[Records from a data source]
——
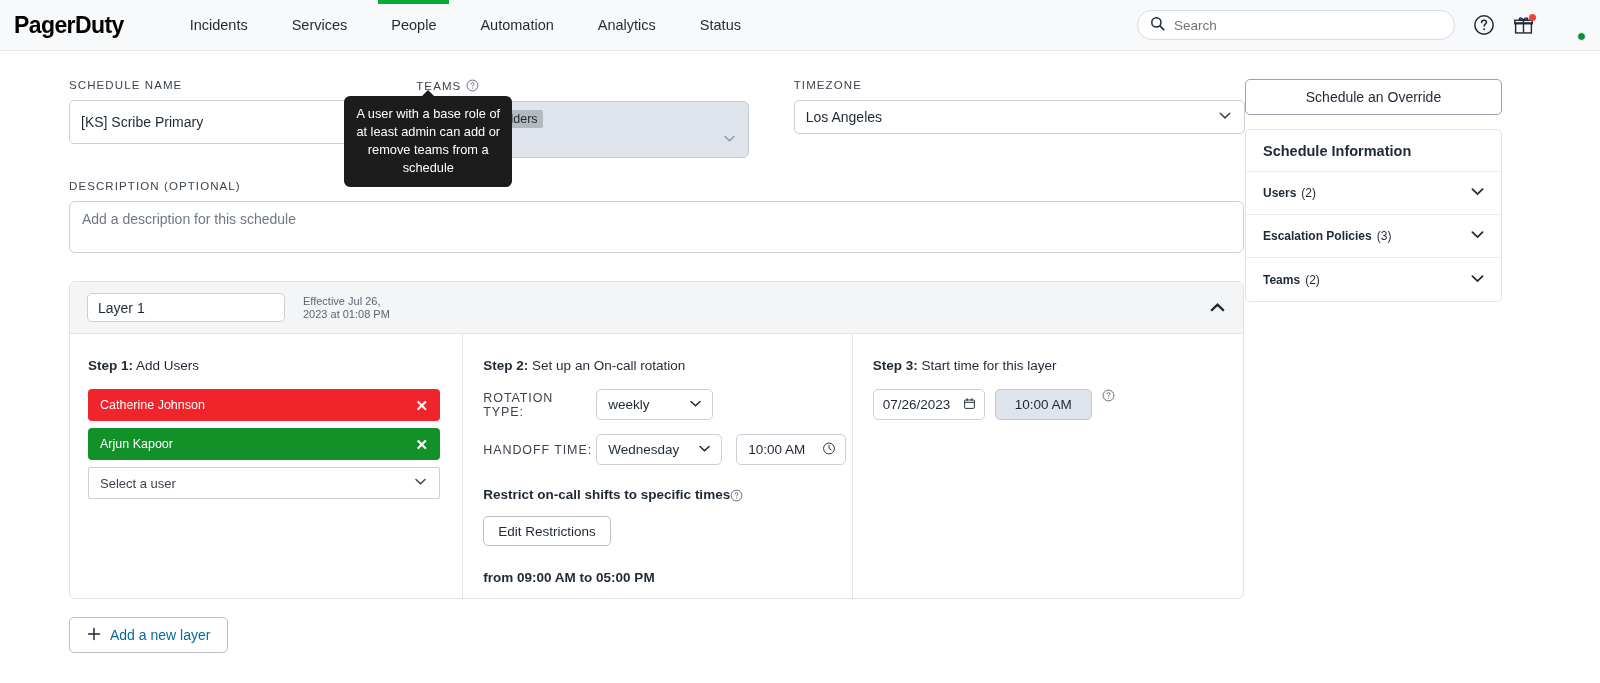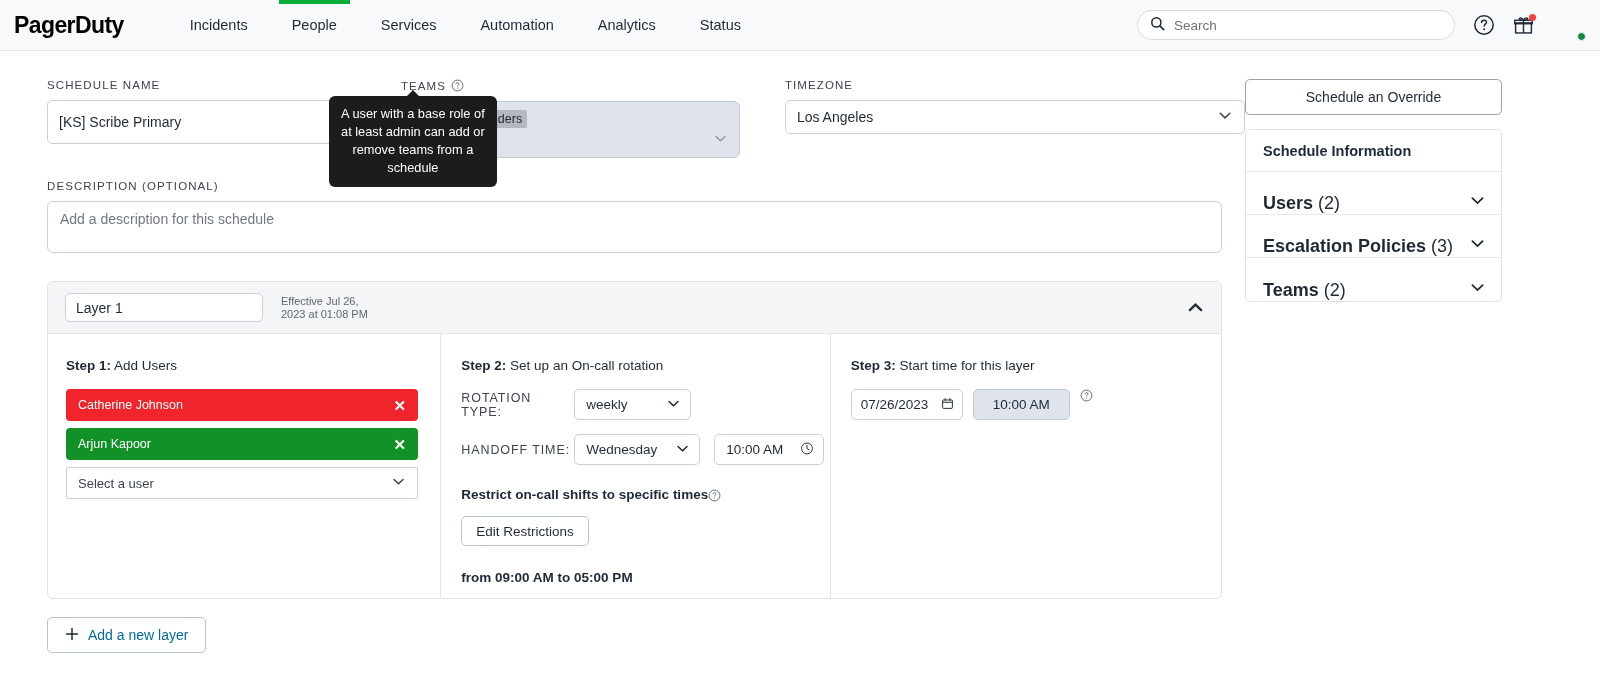--- a/index.html
+++ b/index.html
@@ -82,21 +82,21 @@
   }
   .avatar-status {
     position: absolute; right: 0px; bottom: 1px;
     width: 9px; height: 9px; border-radius: 50%;
     background: #128a3e;
     border: 1.5px solid #f7f9fb;
   }
 
   
   .page { display: flex; padding: 28px 0 0 0; }
-  .main { width: 1245px; padding-left: 47px; }
+  .main { width: 1245px; padding-left: 69px; }
   .rail { width: 355px; padding-left: 0px; }
 
   .field-label {
     font-size: 11.5px;
     letter-spacing: 1.1px;
     color: #3c4450;
     margin-bottom: 9px;
     display: flex;
     align-items: center;
     gap: 5px;
@@ -342,39 +342,39 @@
     width: 257px; margin-top: 14px;
     border: 1px solid #e0e4e8; border-radius: 5px;
     background: #fff; overflow: hidden;
   }
   .info-head {
     height: 42px; display: flex; align-items: center;
     padding: 0 17px; font-size: 14.5px; font-weight: bold;
     border-bottom: 1px solid #e8ebee;
   }
   .info-row {
-    height: 43px; display: flex; align-items: flex-end;
-    padding: 0 15px 0 17px; font-size: 18px;
+    height: 43px; display: flex; align-items: center;
+    padding: 0 15px 0 17px; font-size: 12px;
     border-bottom: 1px solid #e8ebee; cursor: pointer;
   }
   .info-row:last-child { border-bottom: none; }
   .info-row .lab { font-weight: bold; }
   .info-row .cnt { font-weight: normal; margin-left: 5px; }
   .info-row .chev { margin-left: auto; }
   .q-icon { cursor: pointer; display: inline-flex; }
 </style>
 </head>
 <body>
 
 <div class="topnav">
   <div class="logo">PagerDuty</div>
   <div class="navitems">
     <div class="navitem">Incidents</div>
+    <div class="navitem">Services</div>
     <div class="navitem active">People</div>
-    <div class="navitem">Services</div>
     <div class="navitem">Automation</div>
     <div class="navitem">Analytics</div>
     <div class="navitem">Status</div>
   </div>
   <div class="nav-right">
     <div class="searchbox">
       <span>
         <svg width="15" height="15" viewBox="0 0 16 16">
             <circle cx="6.8" cy="6.8" r="4.9" fill="none" stroke="#1f2936" stroke-width="1.6"></circle>
             <line x1="10.4" y1="10.4" x2="14.6" y2="14.6" stroke="#1f2936" stroke-width="1.8" stroke-linecap="round"></line>

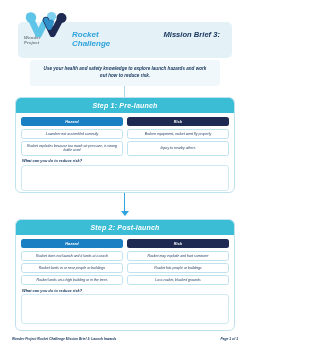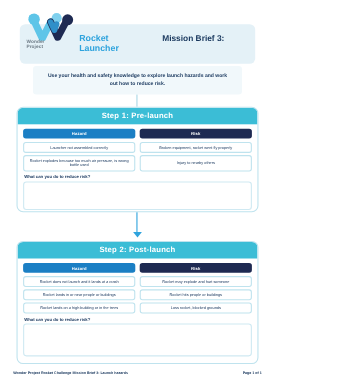--- a/index.html
+++ b/index.html
@@ -11,20 +11,21 @@
     font-family: "Liberation Sans", sans-serif;
     overflow: hidden;
     position: relative;
   }
 
   .page {
     width: 250px;
     height: 314px;
     position: relative;
     padding: 0;
+    font-style: italic;
   }
 
   
   .header-band {
     position: absolute;
     left: 18px;
     top: 22px;
     width: 214px;
     height: 36px;
     background: #e4f1f7;
@@ -59,21 +60,21 @@
     font-size: 8px;
     font-weight: bold;
     line-height: 1.15;
     color: #2ea3dd;
     z-index: 6;
   }
   .brand-title span { display: block; }
 
   .mission-title {
     position: absolute;
-    right: 46px;
+    right: 30px;
     top: 30px;
     text-align: left;
     font-size: 7.6px;
     font-weight: bold;
     line-height: 1.25;
     color: #17365c;
     z-index: 6;
   }
   .mission-title span { display: block; }
 
@@ -261,21 +262,21 @@
       <path d="M22 9 L25.5 16.5 L27.5 11" stroke="#2f8fc9" stroke-width="5" fill="none" stroke-linecap="round" stroke-linejoin="round"></path>
     </svg>
     <div class="logo-words">
       <span>Wonder</span>
       <span>Project</span>
     </div>
   </div>
 
   <div class="brand-title">
     <span>Rocket</span>
-    <span>Launcher</span>
+    <span>Challenge</span>
   </div>
 
   <div class="mission-title">
     <span>Mission Brief 3:</span>
   </div>
 
   <div class="subtitle-panel">
     <div class="subtitle-text">Use your health and safety knowledge to explore launch hazards and work out how to reduce risk.</div>
   </div>
   <div class="connector-top"></div>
——
> [Task requirements]: Write out the data above in full and exactly, but not the pictures.

> [Answer space]:
--- a/index.html
+++ b/index.html
@@ -82,21 +82,21 @@
   }
   .avatar-status {
     position: absolute; right: 0px; bottom: 1px;
     width: 9px; height: 9px; border-radius: 50%;
     background: #128a3e;
     border: 1.5px solid #f7f9fb;
   }
 
   
   .page { display: flex; padding: 28px 0 0 0; }
-  .main { width: 1245px; padding-left: 47px; }
+  .main { width: 1245px; padding-left: 69px; }
   .rail { width: 355px; padding-left: 0px; }
 
   .field-label {
     font-size: 11.5px;
     letter-spacing: 1.1px;
     color: #3c4450;
     margin-bottom: 9px;
     display: flex;
     align-items: center;
     gap: 5px;
@@ -342,39 +342,39 @@
     width: 257px; margin-top: 14px;
     border: 1px solid #e0e4e8; border-radius: 5px;
     background: #fff; overflow: hidden;
   }
   .info-head {
     height: 42px; display: flex; align-items: center;
     padding: 0 17px; font-size: 14.5px; font-weight: bold;
     border-bottom: 1px solid #e8ebee;
   }
   .info-row {
-    height: 43px; display: flex; align-items: flex-end;
-    padding: 0 15px 0 17px; font-size: 18px;
+    height: 43px; display: flex; align-items: center;
+    padding: 0 15px 0 17px; font-size: 12px;
     border-bottom: 1px solid #e8ebee; cursor: pointer;
   }
   .info-row:last-child { border-bottom: none; }
   .info-row .lab { font-weight: bold; }
   .info-row .cnt { font-weight: normal; margin-left: 5px; }
   .info-row .chev { margin-left: auto; }
   .q-icon { cursor: pointer; display: inline-flex; }
 </style>
 </head>
 <body>
 
 <div class="topnav">
   <div class="logo">PagerDuty</div>
   <div class="navitems">
     <div class="navitem">Incidents</div>
+    <div class="navitem">Services</div>
     <div class="navitem active">People</div>
-    <div class="navitem">Services</div>
     <div class="navitem">Automation</div>
     <div class="navitem">Analytics</div>
     <div class="navitem">Status</div>
   </div>
   <div class="nav-right">
     <div class="searchbox">
       <span>
         <svg width="15" height="15" viewBox="0 0 16 16">
             <circle cx="6.8" cy="6.8" r="4.9" fill="none" stroke="#1f2936" stroke-width="1.6"></circle>
             <line x1="10.4" y1="10.4" x2="14.6" y2="14.6" stroke="#1f2936" stroke-width="1.8" stroke-linecap="round"></line>

--- a/index.html
+++ b/index.html
@@ -11,20 +11,21 @@
     font-family: "Liberation Sans", sans-serif;
     overflow: hidden;
     position: relative;
   }
 
   .page {
     width: 250px;
     height: 314px;
     position: relative;
     padding: 0;
+    font-style: italic;
   }
 
   
   .header-band {
     position: absolute;
     left: 18px;
     top: 22px;
     width: 214px;
     height: 36px;
     background: #e4f1f7;
@@ -59,21 +60,21 @@
     font-size: 8px;
     font-weight: bold;
     line-height: 1.15;
     color: #2ea3dd;
     z-index: 6;
   }
   .brand-title span { display: block; }
 
   .mission-title {
     position: absolute;
-    right: 46px;
+    right: 30px;
     top: 30px;
     text-align: left;
     font-size: 7.6px;
     font-weight: bold;
     line-height: 1.25;
     color: #17365c;
     z-index: 6;
   }
   .mission-title span { display: block; }
 
@@ -261,21 +262,21 @@
       <path d="M22 9 L25.5 16.5 L27.5 11" stroke="#2f8fc9" stroke-width="5" fill="none" stroke-linecap="round" stroke-linejoin="round"></path>
     </svg>
     <div class="logo-words">
       <span>Wonder</span>
       <span>Project</span>
     </div>
   </div>
 
   <div class="brand-title">
     <span>Rocket</span>
-    <span>Launcher</span>
+    <span>Challenge</span>
   </div>
 
   <div class="mission-title">
     <span>Mission Brief 3:</span>
   </div>
 
   <div class="subtitle-panel">
     <div class="subtitle-text">Use your health and safety knowledge to explore launch hazards and work out how to reduce risk.</div>
   </div>
   <div class="connector-top"></div>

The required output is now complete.